• Try it:
Restate the records in full, keeping every word as it is.

__________

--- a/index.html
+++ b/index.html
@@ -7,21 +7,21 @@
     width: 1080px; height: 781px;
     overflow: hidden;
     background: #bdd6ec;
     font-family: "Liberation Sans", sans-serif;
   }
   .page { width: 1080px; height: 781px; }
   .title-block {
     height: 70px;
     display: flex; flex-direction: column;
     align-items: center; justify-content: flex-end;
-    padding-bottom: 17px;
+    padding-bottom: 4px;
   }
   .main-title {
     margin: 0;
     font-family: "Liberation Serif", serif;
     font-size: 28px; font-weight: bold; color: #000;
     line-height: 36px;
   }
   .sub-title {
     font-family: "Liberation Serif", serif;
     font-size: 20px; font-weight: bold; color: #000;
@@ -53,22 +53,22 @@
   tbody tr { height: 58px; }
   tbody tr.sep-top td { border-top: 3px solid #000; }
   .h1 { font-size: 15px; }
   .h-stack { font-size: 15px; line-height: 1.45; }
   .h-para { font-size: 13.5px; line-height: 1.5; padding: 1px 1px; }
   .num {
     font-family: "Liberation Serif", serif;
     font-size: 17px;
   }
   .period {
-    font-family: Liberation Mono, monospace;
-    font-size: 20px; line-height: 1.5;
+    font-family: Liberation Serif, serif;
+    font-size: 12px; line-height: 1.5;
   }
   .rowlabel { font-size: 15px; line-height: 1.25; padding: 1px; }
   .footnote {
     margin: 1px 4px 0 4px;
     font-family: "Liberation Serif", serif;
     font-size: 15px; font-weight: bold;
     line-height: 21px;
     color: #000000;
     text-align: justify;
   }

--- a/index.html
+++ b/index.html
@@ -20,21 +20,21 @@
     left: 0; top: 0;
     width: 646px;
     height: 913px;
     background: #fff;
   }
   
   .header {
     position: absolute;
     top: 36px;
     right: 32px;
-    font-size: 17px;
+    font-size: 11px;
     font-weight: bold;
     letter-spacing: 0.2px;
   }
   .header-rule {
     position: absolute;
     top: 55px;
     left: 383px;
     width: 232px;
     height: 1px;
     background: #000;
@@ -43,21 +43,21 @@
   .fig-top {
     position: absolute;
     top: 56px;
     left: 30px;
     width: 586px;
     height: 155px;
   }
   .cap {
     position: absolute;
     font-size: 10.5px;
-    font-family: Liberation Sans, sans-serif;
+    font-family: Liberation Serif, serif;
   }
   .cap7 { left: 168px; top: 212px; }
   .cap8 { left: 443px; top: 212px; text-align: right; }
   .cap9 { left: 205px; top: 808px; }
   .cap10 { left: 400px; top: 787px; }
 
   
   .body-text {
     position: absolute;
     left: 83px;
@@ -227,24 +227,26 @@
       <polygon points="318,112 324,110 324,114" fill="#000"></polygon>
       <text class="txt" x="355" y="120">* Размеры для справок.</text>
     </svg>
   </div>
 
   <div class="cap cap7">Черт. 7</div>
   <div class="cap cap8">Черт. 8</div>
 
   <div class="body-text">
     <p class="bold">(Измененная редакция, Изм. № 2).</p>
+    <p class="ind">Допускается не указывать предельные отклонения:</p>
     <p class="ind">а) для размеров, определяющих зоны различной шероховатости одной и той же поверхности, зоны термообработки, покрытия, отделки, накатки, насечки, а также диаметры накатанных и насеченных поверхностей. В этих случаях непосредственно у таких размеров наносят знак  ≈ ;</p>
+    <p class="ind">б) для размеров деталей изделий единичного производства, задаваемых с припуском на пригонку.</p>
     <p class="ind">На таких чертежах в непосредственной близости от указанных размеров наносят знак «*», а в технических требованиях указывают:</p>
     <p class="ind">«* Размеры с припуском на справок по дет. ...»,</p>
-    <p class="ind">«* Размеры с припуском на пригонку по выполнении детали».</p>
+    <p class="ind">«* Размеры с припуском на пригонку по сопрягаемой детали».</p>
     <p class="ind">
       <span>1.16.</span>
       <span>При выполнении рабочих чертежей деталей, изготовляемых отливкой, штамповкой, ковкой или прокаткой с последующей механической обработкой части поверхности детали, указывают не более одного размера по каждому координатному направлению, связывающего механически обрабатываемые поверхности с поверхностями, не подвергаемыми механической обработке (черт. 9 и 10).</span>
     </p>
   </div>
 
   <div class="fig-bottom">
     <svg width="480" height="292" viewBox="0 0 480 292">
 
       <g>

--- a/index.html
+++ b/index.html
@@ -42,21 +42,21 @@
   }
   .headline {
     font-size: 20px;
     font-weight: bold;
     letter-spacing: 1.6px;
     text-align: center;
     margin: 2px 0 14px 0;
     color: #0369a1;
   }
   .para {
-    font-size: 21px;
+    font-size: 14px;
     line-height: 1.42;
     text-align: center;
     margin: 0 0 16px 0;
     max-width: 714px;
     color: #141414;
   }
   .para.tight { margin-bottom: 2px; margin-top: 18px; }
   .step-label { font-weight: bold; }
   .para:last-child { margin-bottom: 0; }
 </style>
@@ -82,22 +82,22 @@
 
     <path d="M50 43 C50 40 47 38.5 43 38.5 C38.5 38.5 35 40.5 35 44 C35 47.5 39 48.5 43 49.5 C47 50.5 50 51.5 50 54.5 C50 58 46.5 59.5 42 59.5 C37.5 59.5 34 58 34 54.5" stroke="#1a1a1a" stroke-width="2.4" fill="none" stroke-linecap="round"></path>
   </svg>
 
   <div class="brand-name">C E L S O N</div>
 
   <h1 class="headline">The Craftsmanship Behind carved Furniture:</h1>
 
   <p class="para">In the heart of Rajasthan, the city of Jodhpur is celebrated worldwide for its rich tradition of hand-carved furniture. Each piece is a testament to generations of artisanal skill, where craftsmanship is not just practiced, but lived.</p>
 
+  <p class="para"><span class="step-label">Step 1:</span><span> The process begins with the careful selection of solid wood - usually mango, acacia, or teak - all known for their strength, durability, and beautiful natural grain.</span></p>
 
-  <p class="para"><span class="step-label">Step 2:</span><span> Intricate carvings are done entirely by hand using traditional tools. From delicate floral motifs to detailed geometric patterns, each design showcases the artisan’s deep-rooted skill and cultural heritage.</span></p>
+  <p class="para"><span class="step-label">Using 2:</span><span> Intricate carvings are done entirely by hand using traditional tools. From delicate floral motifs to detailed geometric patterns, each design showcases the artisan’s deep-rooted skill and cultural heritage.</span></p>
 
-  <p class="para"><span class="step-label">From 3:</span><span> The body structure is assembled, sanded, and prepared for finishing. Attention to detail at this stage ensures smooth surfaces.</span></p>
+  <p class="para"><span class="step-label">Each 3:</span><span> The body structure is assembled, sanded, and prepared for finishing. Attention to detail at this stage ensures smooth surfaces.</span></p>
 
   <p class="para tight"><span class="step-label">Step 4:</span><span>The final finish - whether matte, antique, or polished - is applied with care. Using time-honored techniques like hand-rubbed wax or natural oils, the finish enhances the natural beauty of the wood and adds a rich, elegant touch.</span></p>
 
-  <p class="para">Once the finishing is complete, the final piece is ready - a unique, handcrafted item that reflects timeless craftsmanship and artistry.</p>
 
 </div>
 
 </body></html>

__________

• Task answer:
--- a/index.html
+++ b/index.html
@@ -7,21 +7,21 @@
     width: 1080px; height: 781px;
     overflow: hidden;
     background: #bdd6ec;
     font-family: "Liberation Sans", sans-serif;
   }
   .page { width: 1080px; height: 781px; }
   .title-block {
     height: 70px;
     display: flex; flex-direction: column;
     align-items: center; justify-content: flex-end;
-    padding-bottom: 17px;
+    padding-bottom: 4px;
   }
   .main-title {
     margin: 0;
     font-family: "Liberation Serif", serif;
     font-size: 28px; font-weight: bold; color: #000;
     line-height: 36px;
   }
   .sub-title {
     font-family: "Liberation Serif", serif;
     font-size: 20px; font-weight: bold; color: #000;
@@ -53,22 +53,22 @@
   tbody tr { height: 58px; }
   tbody tr.sep-top td { border-top: 3px solid #000; }
   .h1 { font-size: 15px; }
   .h-stack { font-size: 15px; line-height: 1.45; }
   .h-para { font-size: 13.5px; line-height: 1.5; padding: 1px 1px; }
   .num {
     font-family: "Liberation Serif", serif;
     font-size: 17px;
   }
   .period {
-    font-family: Liberation Mono, monospace;
-    font-size: 20px; line-height: 1.5;
+    font-family: Liberation Serif, serif;
+    font-size: 12px; line-height: 1.5;
   }
   .rowlabel { font-size: 15px; line-height: 1.25; padding: 1px; }
   .footnote {
     margin: 1px 4px 0 4px;
     font-family: "Liberation Serif", serif;
     font-size: 15px; font-weight: bold;
     line-height: 21px;
     color: #000000;
     text-align: justify;
   }

--- a/index.html
+++ b/index.html
@@ -20,21 +20,21 @@
     left: 0; top: 0;
     width: 646px;
     height: 913px;
     background: #fff;
   }
   
   .header {
     position: absolute;
     top: 36px;
     right: 32px;
-    font-size: 17px;
+    font-size: 11px;
     font-weight: bold;
     letter-spacing: 0.2px;
   }
   .header-rule {
     position: absolute;
     top: 55px;
     left: 383px;
     width: 232px;
     height: 1px;
     background: #000;
@@ -43,21 +43,21 @@
   .fig-top {
     position: absolute;
     top: 56px;
     left: 30px;
     width: 586px;
     height: 155px;
   }
   .cap {
     position: absolute;
     font-size: 10.5px;
-    font-family: Liberation Sans, sans-serif;
+    font-family: Liberation Serif, serif;
   }
   .cap7 { left: 168px; top: 212px; }
   .cap8 { left: 443px; top: 212px; text-align: right; }
   .cap9 { left: 205px; top: 808px; }
   .cap10 { left: 400px; top: 787px; }
 
   
   .body-text {
     position: absolute;
     left: 83px;
@@ -227,24 +227,26 @@
       <polygon points="318,112 324,110 324,114" fill="#000"></polygon>
       <text class="txt" x="355" y="120">* Размеры для справок.</text>
     </svg>
   </div>
 
   <div class="cap cap7">Черт. 7</div>
   <div class="cap cap8">Черт. 8</div>
 
   <div class="body-text">
     <p class="bold">(Измененная редакция, Изм. № 2).</p>
+    <p class="ind">Допускается не указывать предельные отклонения:</p>
     <p class="ind">а) для размеров, определяющих зоны различной шероховатости одной и той же поверхности, зоны термообработки, покрытия, отделки, накатки, насечки, а также диаметры накатанных и насеченных поверхностей. В этих случаях непосредственно у таких размеров наносят знак  ≈ ;</p>
+    <p class="ind">б) для размеров деталей изделий единичного производства, задаваемых с припуском на пригонку.</p>
     <p class="ind">На таких чертежах в непосредственной близости от указанных размеров наносят знак «*», а в технических требованиях указывают:</p>
     <p class="ind">«* Размеры с припуском на справок по дет. ...»,</p>
-    <p class="ind">«* Размеры с припуском на пригонку по выполнении детали».</p>
+    <p class="ind">«* Размеры с припуском на пригонку по сопрягаемой детали».</p>
     <p class="ind">
       <span>1.16.</span>
       <span>При выполнении рабочих чертежей деталей, изготовляемых отливкой, штамповкой, ковкой или прокаткой с последующей механической обработкой части поверхности детали, указывают не более одного размера по каждому координатному направлению, связывающего механически обрабатываемые поверхности с поверхностями, не подвергаемыми механической обработке (черт. 9 и 10).</span>
     </p>
   </div>
 
   <div class="fig-bottom">
     <svg width="480" height="292" viewBox="0 0 480 292">
 
       <g>

--- a/index.html
+++ b/index.html
@@ -42,21 +42,21 @@
   }
   .headline {
     font-size: 20px;
     font-weight: bold;
     letter-spacing: 1.6px;
     text-align: center;
     margin: 2px 0 14px 0;
     color: #0369a1;
   }
   .para {
-    font-size: 21px;
+    font-size: 14px;
     line-height: 1.42;
     text-align: center;
     margin: 0 0 16px 0;
     max-width: 714px;
     color: #141414;
   }
   .para.tight { margin-bottom: 2px; margin-top: 18px; }
   .step-label { font-weight: bold; }
   .para:last-child { margin-bottom: 0; }
 </style>
@@ -82,22 +82,22 @@
 
     <path d="M50 43 C50 40 47 38.5 43 38.5 C38.5 38.5 35 40.5 35 44 C35 47.5 39 48.5 43 49.5 C47 50.5 50 51.5 50 54.5 C50 58 46.5 59.5 42 59.5 C37.5 59.5 34 58 34 54.5" stroke="#1a1a1a" stroke-width="2.4" fill="none" stroke-linecap="round"></path>
   </svg>
 
   <div class="brand-name">C E L S O N</div>
 
   <h1 class="headline">The Craftsmanship Behind carved Furniture:</h1>
 
   <p class="para">In the heart of Rajasthan, the city of Jodhpur is celebrated worldwide for its rich tradition of hand-carved furniture. Each piece is a testament to generations of artisanal skill, where craftsmanship is not just practiced, but lived.</p>
 
+  <p class="para"><span class="step-label">Step 1:</span><span> The process begins with the careful selection of solid wood - usually mango, acacia, or teak - all known for their strength, durability, and beautiful natural grain.</span></p>
 
-  <p class="para"><span class="step-label">Step 2:</span><span> Intricate carvings are done entirely by hand using traditional tools. From delicate floral motifs to detailed geometric patterns, each design showcases the artisan’s deep-rooted skill and cultural heritage.</span></p>
+  <p class="para"><span class="step-label">Using 2:</span><span> Intricate carvings are done entirely by hand using traditional tools. From delicate floral motifs to detailed geometric patterns, each design showcases the artisan’s deep-rooted skill and cultural heritage.</span></p>
 
-  <p class="para"><span class="step-label">From 3:</span><span> The body structure is assembled, sanded, and prepared for finishing. Attention to detail at this stage ensures smooth surfaces.</span></p>
+  <p class="para"><span class="step-label">Each 3:</span><span> The body structure is assembled, sanded, and prepared for finishing. Attention to detail at this stage ensures smooth surfaces.</span></p>
 
   <p class="para tight"><span class="step-label">Step 4:</span><span>The final finish - whether matte, antique, or polished - is applied with care. Using time-honored techniques like hand-rubbed wax or natural oils, the finish enhances the natural beauty of the wood and adds a rich, elegant touch.</span></p>
 
-  <p class="para">Once the finishing is complete, the final piece is ready - a unique, handcrafted item that reflects timeless craftsmanship and artistry.</p>
 
 </div>
 
 </body></html>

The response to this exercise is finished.